The dog was the first domesticated animal but it remains uncertain when the domestication process began and whether it occurred just once or multiple times across the Northern Hemisphere. To ascertain the value of modern genetic data to elucidate the origins of dog domestication, we analyzed 49,024 autosomal SNPs in 1,375 dogs (representing 35 breeds) and 19 wolves. After combining our data with previously published data, we contrasted the genetic signatures of 121 breeds with a worldwide archeological assessment of the earliest dog remains. Correlating the earliest archeological dogs with the geographic locations of 14 so-called “ancient” breeds (defined by their genetic differentiation) resulted in a counterintuitive pattern. First, none of the ancient breeds derive from regions where the oldest archeological remains have been found. Second, three of the ancient breeds (Basenjis, Dingoes, and New Guinea Singing Dogs) come from regions outside the natural range of Canis lupus (the dog’s wild ancestor) and where dogs were introduced more than 10,000 y after domestication. These results demonstrate that the unifying characteristic among all genetically distinct so-called ancient breeds is a lack of recent admixture with other breeds likely facilitated by geographic and cultural isolation. Furthermore, these genetically distinct ancient breeds only appear so because of their relative isolation, suggesting that studies of modern breeds have yet to shed light on dog origins.
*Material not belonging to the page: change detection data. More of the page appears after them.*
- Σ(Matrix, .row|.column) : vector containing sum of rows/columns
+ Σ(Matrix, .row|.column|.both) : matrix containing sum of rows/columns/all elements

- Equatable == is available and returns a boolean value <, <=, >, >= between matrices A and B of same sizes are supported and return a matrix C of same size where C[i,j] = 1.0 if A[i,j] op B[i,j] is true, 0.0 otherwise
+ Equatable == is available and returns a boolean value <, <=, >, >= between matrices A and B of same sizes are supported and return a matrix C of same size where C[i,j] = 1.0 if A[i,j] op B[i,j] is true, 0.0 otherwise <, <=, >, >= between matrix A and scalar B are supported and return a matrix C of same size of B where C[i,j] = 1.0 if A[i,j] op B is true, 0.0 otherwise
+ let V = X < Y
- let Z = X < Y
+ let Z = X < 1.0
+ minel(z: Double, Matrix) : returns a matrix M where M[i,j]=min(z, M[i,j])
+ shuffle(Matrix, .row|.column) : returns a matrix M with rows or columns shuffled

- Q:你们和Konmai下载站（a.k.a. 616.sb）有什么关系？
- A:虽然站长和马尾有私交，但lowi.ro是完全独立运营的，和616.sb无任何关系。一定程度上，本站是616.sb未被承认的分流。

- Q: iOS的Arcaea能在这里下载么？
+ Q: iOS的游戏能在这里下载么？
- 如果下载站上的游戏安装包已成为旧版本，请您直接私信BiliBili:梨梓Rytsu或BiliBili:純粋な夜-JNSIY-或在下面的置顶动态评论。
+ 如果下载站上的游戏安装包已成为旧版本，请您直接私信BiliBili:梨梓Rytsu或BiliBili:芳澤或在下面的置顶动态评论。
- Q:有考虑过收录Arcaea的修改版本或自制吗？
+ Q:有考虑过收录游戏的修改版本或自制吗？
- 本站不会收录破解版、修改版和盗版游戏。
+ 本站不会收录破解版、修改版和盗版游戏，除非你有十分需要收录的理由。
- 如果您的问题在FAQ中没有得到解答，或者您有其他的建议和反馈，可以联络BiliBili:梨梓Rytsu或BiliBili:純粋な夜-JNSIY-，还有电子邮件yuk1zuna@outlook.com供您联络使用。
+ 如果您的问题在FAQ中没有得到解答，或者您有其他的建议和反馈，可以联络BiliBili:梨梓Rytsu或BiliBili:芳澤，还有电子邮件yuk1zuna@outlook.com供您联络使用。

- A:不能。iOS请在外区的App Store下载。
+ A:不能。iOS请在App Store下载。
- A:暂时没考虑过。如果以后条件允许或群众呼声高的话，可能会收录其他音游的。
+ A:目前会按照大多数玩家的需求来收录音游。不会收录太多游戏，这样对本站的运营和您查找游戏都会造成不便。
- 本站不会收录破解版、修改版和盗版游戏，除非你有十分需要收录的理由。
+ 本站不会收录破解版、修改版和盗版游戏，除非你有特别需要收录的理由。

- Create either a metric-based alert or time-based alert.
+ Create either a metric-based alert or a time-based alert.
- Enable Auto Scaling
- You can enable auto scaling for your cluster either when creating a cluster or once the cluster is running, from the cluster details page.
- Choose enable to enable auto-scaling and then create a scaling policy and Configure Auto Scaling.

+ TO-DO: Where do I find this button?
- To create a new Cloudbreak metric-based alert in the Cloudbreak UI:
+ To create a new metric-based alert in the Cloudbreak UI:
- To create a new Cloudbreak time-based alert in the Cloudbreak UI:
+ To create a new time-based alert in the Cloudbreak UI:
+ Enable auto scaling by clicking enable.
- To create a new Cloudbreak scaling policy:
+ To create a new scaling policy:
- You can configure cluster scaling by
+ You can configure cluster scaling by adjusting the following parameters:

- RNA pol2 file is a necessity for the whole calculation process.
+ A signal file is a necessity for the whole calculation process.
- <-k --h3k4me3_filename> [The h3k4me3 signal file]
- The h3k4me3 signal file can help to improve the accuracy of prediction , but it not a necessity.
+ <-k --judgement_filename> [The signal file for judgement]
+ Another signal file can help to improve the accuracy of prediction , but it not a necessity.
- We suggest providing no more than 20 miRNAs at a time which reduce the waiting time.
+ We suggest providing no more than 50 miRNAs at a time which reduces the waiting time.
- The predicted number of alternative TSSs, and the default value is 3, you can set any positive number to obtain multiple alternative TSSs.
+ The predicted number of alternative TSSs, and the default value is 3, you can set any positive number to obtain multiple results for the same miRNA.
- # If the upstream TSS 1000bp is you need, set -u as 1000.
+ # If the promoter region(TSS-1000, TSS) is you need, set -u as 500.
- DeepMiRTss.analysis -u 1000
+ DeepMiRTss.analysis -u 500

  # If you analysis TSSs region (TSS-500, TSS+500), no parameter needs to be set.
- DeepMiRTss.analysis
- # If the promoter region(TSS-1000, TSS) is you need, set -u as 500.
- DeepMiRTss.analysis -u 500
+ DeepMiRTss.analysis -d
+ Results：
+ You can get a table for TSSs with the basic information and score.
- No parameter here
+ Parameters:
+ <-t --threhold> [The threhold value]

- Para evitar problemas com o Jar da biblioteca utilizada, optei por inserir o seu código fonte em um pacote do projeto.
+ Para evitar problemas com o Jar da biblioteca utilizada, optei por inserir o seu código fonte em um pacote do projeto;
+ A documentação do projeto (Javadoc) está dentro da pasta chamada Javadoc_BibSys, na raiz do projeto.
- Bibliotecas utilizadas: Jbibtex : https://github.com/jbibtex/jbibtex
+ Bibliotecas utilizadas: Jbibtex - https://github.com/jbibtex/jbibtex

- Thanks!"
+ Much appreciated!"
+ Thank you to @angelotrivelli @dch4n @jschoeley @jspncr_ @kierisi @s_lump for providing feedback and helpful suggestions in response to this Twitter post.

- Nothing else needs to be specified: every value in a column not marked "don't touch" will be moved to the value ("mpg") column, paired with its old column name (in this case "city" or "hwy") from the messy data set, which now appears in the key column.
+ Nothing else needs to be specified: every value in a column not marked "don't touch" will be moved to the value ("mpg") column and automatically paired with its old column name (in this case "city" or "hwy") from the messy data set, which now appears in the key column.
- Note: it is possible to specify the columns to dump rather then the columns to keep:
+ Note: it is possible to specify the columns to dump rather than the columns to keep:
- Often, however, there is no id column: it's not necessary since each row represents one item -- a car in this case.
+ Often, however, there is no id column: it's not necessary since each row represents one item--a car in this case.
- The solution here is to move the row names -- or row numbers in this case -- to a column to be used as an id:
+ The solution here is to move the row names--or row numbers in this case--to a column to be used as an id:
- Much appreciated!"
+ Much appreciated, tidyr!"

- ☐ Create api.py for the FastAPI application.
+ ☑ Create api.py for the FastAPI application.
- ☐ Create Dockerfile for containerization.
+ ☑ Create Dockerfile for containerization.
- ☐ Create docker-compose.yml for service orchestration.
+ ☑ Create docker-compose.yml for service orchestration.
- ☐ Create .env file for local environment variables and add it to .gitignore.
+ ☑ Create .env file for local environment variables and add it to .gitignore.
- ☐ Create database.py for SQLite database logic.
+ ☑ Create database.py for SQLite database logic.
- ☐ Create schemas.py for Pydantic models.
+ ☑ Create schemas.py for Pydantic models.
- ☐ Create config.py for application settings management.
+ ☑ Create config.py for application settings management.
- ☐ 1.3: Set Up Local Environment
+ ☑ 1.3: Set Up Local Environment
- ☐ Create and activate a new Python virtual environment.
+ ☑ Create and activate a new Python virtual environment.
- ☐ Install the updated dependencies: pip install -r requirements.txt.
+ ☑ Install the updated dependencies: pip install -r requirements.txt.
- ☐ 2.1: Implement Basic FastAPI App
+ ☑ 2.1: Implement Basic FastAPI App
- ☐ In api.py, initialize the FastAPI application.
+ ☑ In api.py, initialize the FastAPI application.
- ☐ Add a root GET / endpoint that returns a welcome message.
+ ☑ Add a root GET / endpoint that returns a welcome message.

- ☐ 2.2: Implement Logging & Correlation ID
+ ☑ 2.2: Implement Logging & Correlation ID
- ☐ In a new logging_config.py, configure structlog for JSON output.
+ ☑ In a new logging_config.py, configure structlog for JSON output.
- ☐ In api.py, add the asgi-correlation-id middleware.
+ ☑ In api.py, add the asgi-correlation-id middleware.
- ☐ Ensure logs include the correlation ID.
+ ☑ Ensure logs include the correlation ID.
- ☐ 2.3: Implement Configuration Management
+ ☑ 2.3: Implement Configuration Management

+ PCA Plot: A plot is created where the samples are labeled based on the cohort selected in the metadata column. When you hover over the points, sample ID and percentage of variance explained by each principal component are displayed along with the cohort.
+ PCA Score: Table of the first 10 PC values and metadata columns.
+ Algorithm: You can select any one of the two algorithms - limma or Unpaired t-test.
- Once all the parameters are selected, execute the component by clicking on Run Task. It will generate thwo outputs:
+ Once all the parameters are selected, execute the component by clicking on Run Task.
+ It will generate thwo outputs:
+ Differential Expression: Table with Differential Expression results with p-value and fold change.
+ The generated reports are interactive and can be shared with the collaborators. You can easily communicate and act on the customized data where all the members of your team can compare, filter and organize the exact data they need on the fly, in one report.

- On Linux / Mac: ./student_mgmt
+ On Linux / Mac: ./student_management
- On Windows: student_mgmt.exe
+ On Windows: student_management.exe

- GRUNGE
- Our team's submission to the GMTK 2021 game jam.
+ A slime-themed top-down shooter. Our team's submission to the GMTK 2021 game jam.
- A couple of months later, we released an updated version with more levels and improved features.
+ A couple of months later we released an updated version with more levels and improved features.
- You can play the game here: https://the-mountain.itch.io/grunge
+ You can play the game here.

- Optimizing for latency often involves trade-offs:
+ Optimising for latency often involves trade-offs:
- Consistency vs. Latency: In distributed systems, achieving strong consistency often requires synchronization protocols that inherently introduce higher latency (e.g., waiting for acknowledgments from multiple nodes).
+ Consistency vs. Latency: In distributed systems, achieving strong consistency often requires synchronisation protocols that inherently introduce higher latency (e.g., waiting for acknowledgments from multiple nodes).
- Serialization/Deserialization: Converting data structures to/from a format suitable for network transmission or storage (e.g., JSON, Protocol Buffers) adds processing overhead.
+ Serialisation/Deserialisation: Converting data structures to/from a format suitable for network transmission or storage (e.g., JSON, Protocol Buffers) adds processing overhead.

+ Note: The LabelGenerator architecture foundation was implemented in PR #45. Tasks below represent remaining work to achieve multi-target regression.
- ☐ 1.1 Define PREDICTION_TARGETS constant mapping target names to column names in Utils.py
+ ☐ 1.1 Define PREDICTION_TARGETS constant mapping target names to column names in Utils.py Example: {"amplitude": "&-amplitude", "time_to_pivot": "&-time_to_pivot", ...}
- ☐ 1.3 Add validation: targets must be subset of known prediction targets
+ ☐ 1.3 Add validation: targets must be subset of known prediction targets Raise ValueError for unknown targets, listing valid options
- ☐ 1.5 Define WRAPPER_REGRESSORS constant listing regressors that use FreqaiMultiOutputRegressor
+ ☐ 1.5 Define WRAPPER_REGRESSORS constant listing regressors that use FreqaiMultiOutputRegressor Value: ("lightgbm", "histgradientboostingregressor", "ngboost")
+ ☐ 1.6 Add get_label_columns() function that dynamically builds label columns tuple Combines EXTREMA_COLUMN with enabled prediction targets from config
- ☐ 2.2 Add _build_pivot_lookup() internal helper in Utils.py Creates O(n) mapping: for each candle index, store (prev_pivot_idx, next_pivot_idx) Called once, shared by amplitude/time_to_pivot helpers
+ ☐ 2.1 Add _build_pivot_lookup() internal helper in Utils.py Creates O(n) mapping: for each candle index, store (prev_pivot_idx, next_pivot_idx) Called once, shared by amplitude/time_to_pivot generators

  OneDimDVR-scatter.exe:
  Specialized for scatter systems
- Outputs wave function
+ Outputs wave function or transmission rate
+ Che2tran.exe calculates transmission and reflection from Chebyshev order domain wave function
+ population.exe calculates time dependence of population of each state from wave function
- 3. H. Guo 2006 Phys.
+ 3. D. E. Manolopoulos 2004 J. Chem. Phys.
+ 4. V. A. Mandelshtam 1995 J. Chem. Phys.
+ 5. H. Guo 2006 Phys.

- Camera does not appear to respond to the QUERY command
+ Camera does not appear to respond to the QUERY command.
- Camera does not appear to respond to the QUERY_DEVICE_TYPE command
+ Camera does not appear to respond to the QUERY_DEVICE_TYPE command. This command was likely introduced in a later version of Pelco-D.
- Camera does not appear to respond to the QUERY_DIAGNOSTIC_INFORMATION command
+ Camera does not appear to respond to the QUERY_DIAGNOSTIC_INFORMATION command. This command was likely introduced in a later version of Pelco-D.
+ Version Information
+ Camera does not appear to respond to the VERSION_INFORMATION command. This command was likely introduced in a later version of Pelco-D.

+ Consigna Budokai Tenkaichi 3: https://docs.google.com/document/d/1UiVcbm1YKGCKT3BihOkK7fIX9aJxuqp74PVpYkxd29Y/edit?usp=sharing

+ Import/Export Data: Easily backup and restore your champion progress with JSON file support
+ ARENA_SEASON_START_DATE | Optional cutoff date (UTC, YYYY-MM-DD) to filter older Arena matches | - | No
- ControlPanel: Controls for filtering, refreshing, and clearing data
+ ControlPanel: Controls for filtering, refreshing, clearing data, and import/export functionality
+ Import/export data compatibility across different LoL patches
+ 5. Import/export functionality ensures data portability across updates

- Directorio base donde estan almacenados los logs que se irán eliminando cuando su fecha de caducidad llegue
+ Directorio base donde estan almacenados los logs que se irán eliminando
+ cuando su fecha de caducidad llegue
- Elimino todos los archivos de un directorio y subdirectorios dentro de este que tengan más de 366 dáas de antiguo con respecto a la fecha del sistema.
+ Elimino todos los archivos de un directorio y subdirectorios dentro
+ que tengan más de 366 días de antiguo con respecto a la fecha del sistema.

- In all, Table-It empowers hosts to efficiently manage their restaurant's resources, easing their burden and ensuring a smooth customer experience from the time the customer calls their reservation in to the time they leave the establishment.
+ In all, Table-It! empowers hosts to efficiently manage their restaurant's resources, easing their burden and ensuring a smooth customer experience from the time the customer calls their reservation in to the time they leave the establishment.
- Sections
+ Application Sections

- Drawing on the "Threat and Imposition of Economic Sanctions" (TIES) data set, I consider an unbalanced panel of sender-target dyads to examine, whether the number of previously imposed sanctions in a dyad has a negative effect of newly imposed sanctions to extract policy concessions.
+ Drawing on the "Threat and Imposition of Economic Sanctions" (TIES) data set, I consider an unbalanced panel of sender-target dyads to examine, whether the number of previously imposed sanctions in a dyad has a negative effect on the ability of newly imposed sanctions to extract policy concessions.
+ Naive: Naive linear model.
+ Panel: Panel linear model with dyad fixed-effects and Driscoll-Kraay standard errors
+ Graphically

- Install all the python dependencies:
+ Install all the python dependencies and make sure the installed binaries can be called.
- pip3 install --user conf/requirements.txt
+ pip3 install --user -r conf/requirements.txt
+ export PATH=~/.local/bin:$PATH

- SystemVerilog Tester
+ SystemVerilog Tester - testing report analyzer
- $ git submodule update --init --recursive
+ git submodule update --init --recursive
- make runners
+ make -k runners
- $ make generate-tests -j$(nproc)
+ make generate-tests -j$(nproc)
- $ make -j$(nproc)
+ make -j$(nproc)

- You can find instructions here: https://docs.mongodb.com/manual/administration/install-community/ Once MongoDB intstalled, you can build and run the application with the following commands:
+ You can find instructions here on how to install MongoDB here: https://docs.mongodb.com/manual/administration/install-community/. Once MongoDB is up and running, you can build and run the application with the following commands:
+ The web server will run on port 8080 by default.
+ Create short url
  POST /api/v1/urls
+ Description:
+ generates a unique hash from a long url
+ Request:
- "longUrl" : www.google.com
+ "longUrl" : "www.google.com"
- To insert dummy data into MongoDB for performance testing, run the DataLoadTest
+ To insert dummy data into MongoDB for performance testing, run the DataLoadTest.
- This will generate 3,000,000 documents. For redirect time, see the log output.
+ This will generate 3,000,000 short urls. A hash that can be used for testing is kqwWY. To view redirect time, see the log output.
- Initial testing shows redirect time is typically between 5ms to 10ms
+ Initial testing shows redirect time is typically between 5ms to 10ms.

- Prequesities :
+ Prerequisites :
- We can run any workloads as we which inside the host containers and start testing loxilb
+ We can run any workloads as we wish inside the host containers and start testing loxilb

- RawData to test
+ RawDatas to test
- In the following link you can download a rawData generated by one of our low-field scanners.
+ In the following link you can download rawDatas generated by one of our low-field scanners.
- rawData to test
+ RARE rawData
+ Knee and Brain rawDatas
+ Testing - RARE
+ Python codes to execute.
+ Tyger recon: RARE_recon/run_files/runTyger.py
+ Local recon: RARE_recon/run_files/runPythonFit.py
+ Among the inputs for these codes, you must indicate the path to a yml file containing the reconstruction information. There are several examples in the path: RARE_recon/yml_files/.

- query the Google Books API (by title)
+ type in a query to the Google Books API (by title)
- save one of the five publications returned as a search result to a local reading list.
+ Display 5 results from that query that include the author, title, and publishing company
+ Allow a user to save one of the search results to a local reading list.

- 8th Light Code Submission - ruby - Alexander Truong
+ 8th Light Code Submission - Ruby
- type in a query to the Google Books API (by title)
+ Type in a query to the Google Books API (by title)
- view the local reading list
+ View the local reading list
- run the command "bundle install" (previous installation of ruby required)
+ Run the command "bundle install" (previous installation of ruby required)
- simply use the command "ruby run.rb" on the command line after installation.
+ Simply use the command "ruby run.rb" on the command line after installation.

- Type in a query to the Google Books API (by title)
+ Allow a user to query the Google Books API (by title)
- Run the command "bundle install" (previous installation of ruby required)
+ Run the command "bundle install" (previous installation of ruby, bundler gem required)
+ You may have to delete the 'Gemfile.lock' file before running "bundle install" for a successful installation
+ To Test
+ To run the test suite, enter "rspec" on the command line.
We conclude by assessing the limitations of past studies and how next-generation sequencing of modern and ancient individuals may unravel the history of dog domestication.

Fico Ventilatory's comment, September 5, 2012 9:43 AM
Thank you.... I'm on a personal Quest to Understand what i feel is a largely overlooked contributing factor to the success of Modern Humans: the co-evolution of Canids & Homo Sapiens Sapiens.... Just as a thought hobbyist... I'm following your topic... most things ancient and/or intellectual pique my curiosity...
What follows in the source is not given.